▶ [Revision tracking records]

+ + + + +

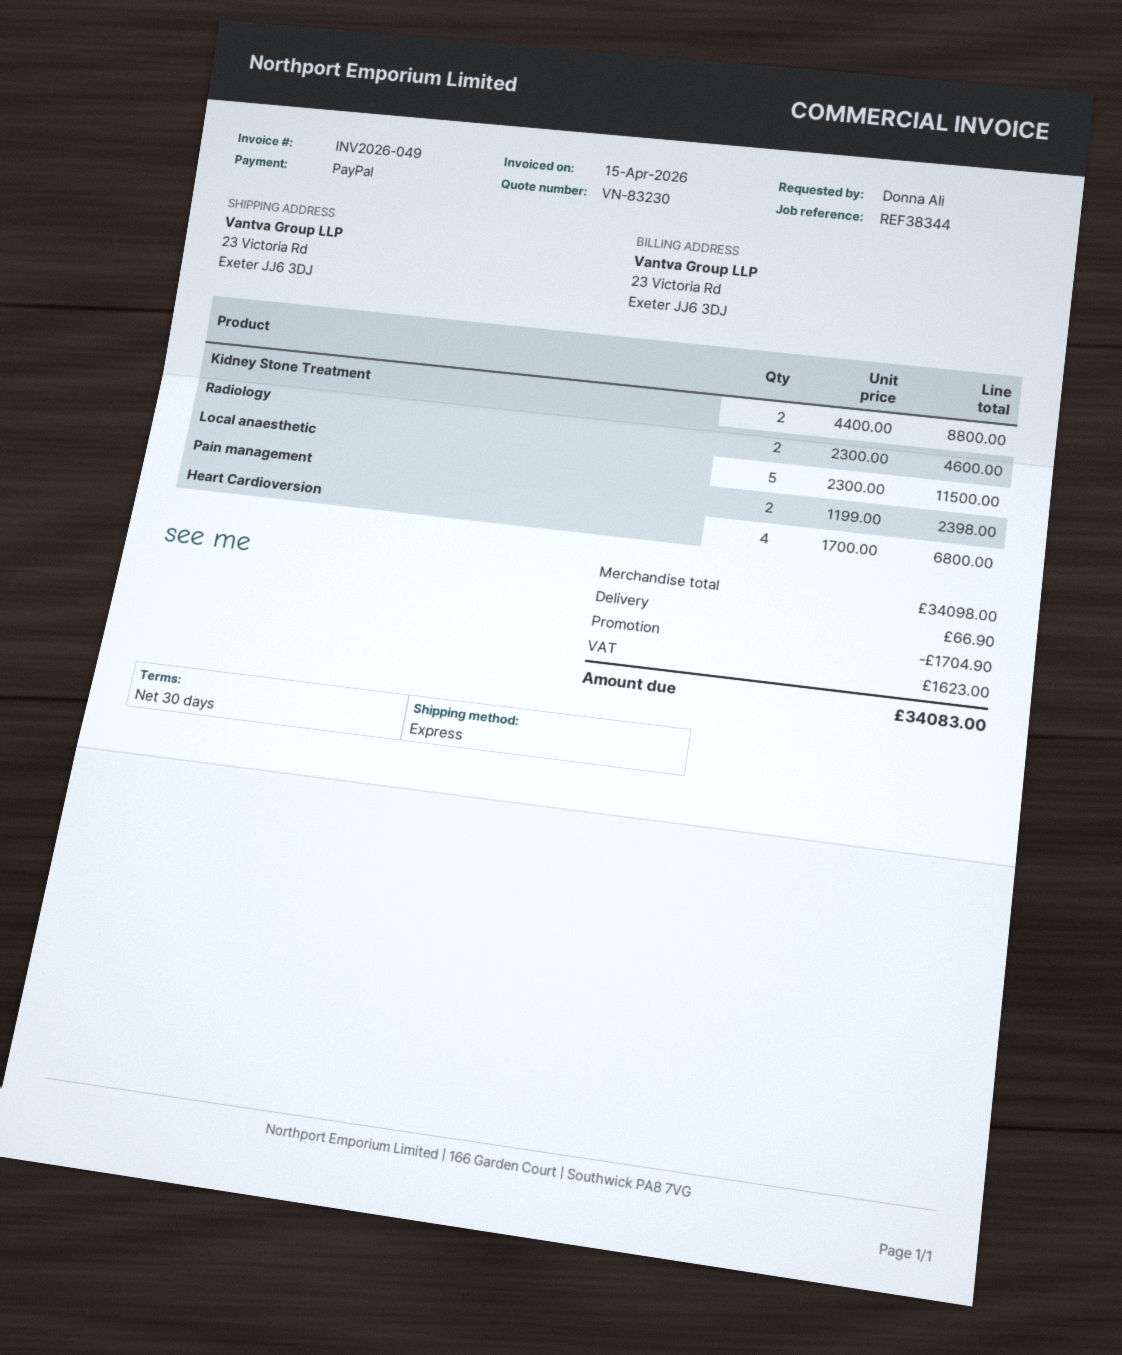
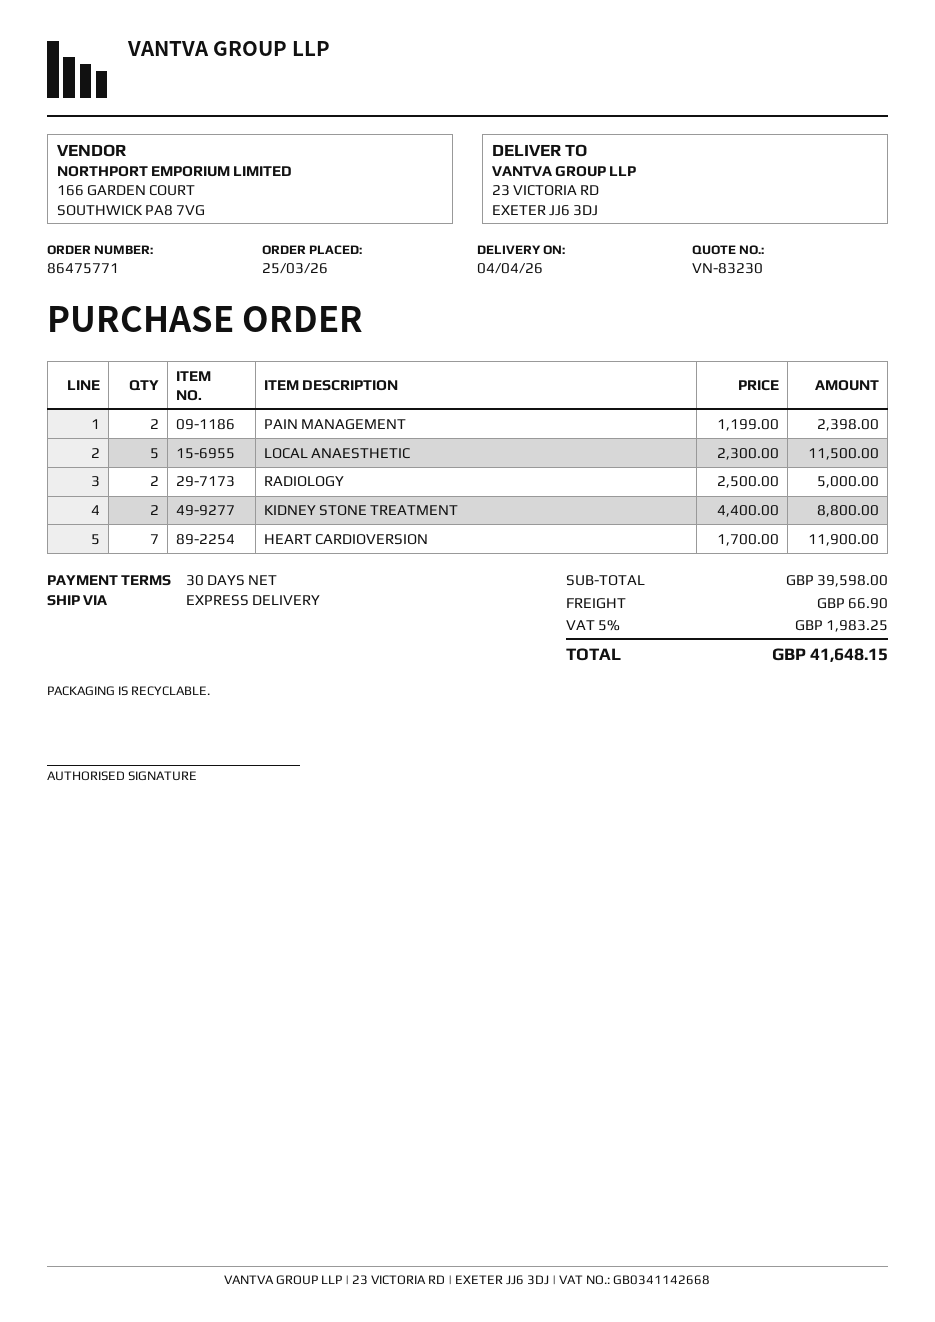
Radiology: 2 x 2300.00 = 4600.00 -> 2 x 2500.00 = 5000.00
Heart Cardioversion: 4 x 1700.00 = 6800.00 -> 7 x 1700.00 = 11900.00
subtotal: 34098.00 -> 39598.00
discount: 1704.90 -> none
tax: 1623.00 -> 1983.25
total: 34083.00 -> 41648.15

+ + + + +

▶ [TASK INSTRUCTIONS] Look above for the line that holds "discount: 1704.90 -> none", then copy it and each line after it exactly, through the last line of the data.

▶ [TASK OUTPUT]
discount: 1704.90 -> none
tax: 1623.00 -> 1983.25
total: 34083.00 -> 41648.15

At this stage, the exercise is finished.